A man from Nicaragua was sentenced on Thursday for conspiracy to distribute meth.

Larry Navarrete, 38, was sentenced yesterday to over 23 years in prison followed by six years of supervised release on one count of conspiracy to distribute methamphetamine. 

According to court records, the Drug Enforcement Administration (DEA) first became aware of Navarrete in 2015, as a result of his role as a leader of a drug trafficking organization responsible for distributing large quantities of methamphetamine in the Western District of Arkansas.  

The 2015 investigation revealed that Navarrete obtained and used numerous contraband cell phones while incarcerated in Calipatria, a state prison facility in California, to direct the shipment of methamphetamine to the Western District of Arkansas.

Navarrete also was able to coordinate the payment of proceeds owed to him for the shipped methamphetamine.  At the time, Navarrete was serving sentences in Calipatria due to a state conviction. 

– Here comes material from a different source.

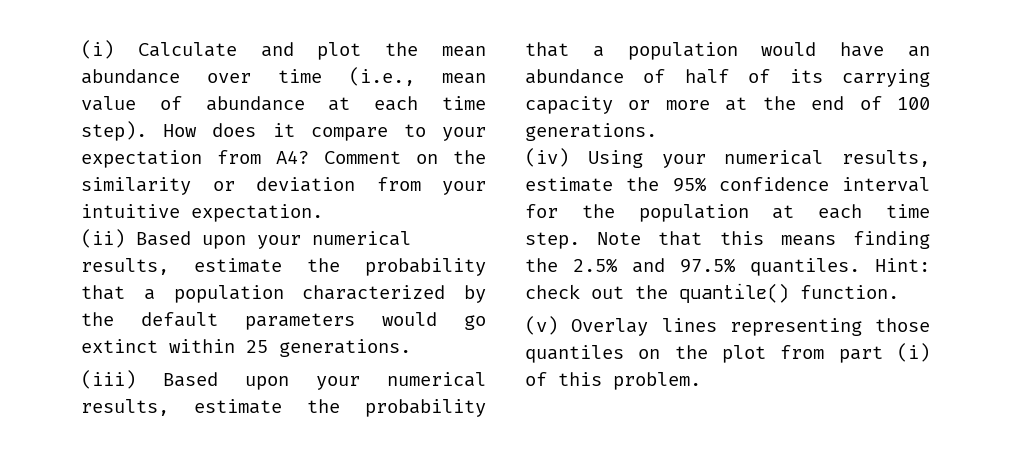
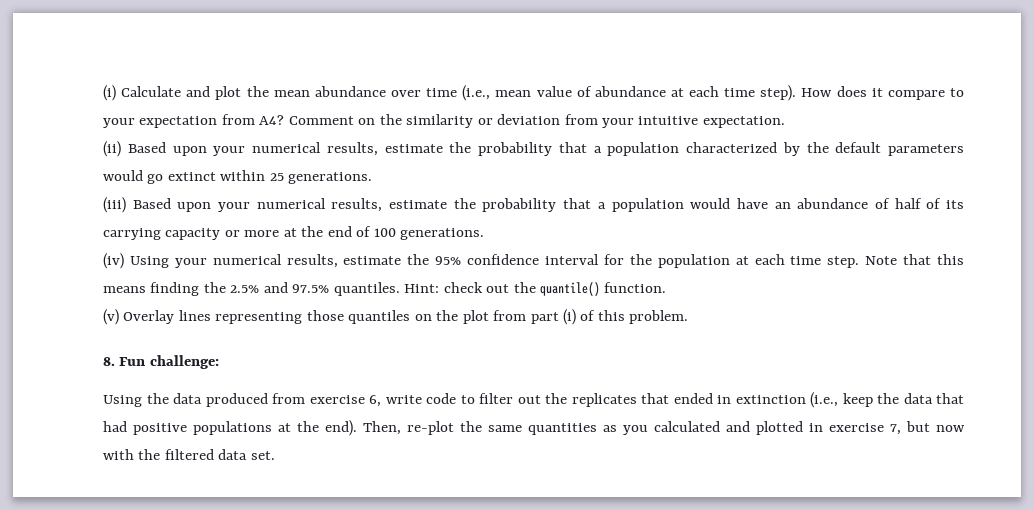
(701, 381) none -> [103,355,219,369] [103,392,964,408] [103,420,965,436] [103,449,275,460] // 8. Fun challenge: // Using the data produced from exercise 6, write code to filter out the replicates that ended in extinction (i.e., keep the data that had positive populations at the end). Then, re-plot the same quantities as you calculated and plotted in exercise 7, but now with the filtered data set.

Navarrete was sentenced in May 2017 to serve 240 months in the Bureau of Prisons on one count of Conspiracy to Distribute Methamphetamine.  Upon returning to Calipatria to serve the remainder of his state sentences, Navarrete again obtained and used contraband cell phones to direct the shipment of methamphetamine to the Western District of Arkansas. 

Agents with the DEA Fayetteville Resident Office learned from confidential sources that Navarrete contacted them by cell phone from within the Calipatria state prison facility requesting their assistance in the distribution of methamphetamine in the Western District of Arkansas.

The methamphetamine recovered as part of the operation on October 11, 2017, was sent to the DEA South Central Laboratory for testing.  The laboratory determined that the substance contained approximately 103.84 grams of actual methamphetamine. 

Navarrete was indicted at the close of the 2017 investigation by a federal grand jury in January 2018 and entered a guilty plea in December 2018.  

Navarrete will serve the remainder of his state sentence and the two sentences imposed in the federal cases in the Bureau of Prisons.  

The two federal sentences will run consecutive to one another.